_Exercise instructions_
Read through the records below and copy each line that uses the word "letter".
-=-=-
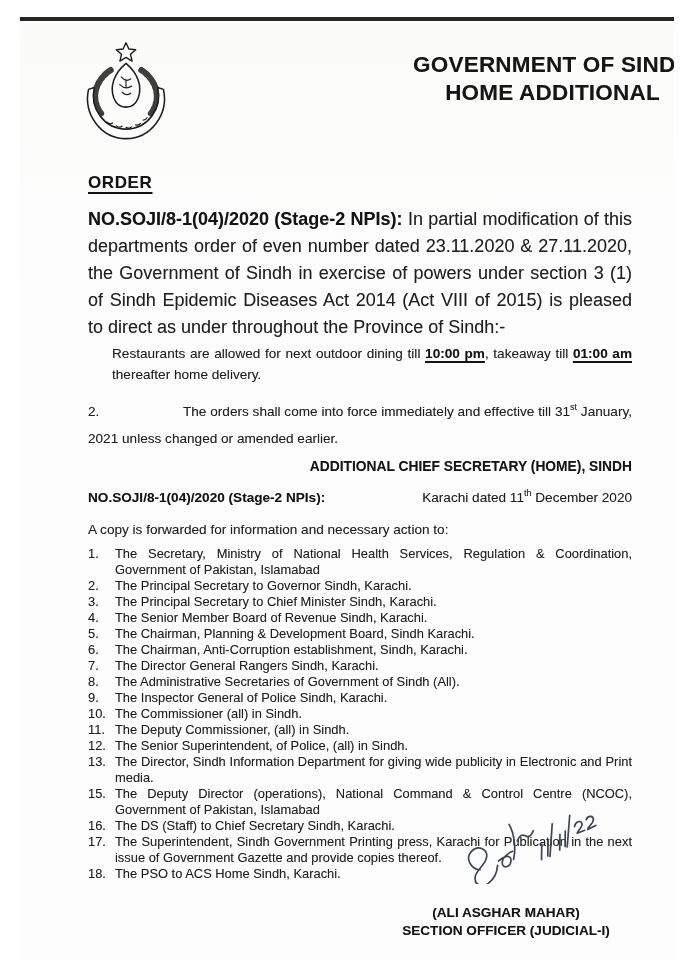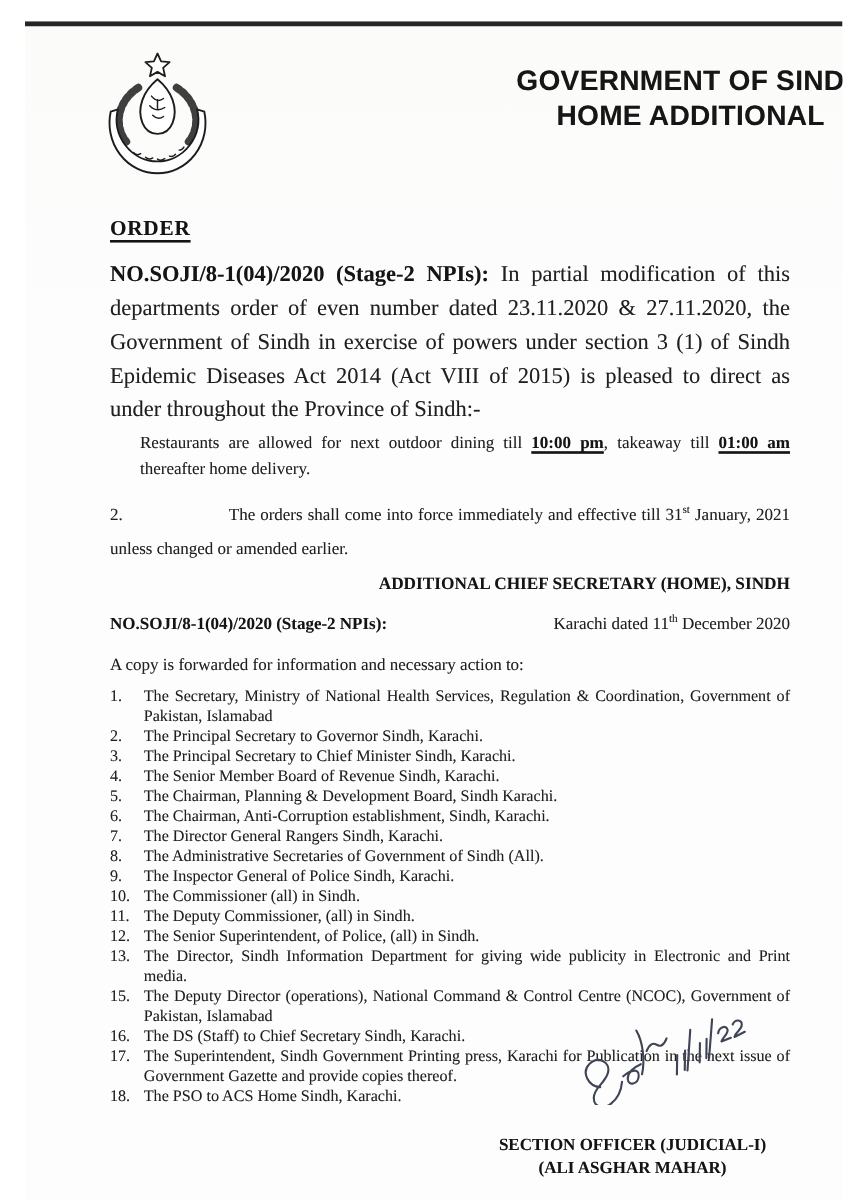--- a/index.html
+++ b/index.html
@@ -36,21 +36,21 @@
     left: 385px; top: 34px;
     width: 295px;
     text-align: center;
     font-weight: bold;
     font-size: 22.5px;
     line-height: 28px;
     letter-spacing: 0.2px;
     color: #161616;
   }
   
-  .content { margin: 0 42px 0 68px; font-family: Liberation Serif, serif; }
+  .content { margin: 0 42px 0 68px; }
   .order-heading {
     margin: 6px 0 0 0;
     font-size: 17px;
     font-weight: bold;
     letter-spacing: 0.6px;
     color: #141414;
     text-decoration: underline;
     text-decoration-thickness: 2px;
     text-underline-offset: 4px;
     display: inline-block;
@@ -277,22 +277,22 @@
           <span class="item-text">The Superintendent, Sindh Government Printing press, Karachi for Publication in the next issue of Government Gazette and provide copies thereof.</span>
         </li>
 
         <li>
           <span class="item-num">18.</span>
           <span class="item-text">The PSO to ACS Home Sindh, Karachi.</span>
         </li>
       </ol>
 
     <div class="sign-block">
+      <div>(ALI ASGHAR MAHAR)</div>
       <div>SECTION OFFICER (JUDICIAL-I)</div>
-      <div>(ALI ASGHAR MAHAR)</div>
     </div>
   </div>
 
   <svg class="signature-scribble" viewBox="0 0 152 78">
     <g fill="none" stroke="#3f4456" stroke-width="1.7" stroke-linecap="round" stroke-linejoin="round" transform="rotate(-14 76 40)">
       <path d="M18,50 c-9,-3 -12,-15 -4,-20 c8,-5 17,2 13,10 c-4,8 -14,9 -16,17 c-2,7 5,11 12,8 c7,-3 11,-9 13,-15"></path>
       <path d="M38,46 c8,-4 14,-3 12,3 c-2,6 -10,6 -9,0 c1,-5 7,-8 13,-9"></path>
       <path d="M57,13 c3,10 1,25 -4,35"></path>
       <path d="M61,31 q5,-7 9,-3 t9,-3"></path>
       <path d="M84,40 l-4,15"></path>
-=-=-
_Answer box_
     letter-spacing: 0.2px;
     letter-spacing: 0.6px;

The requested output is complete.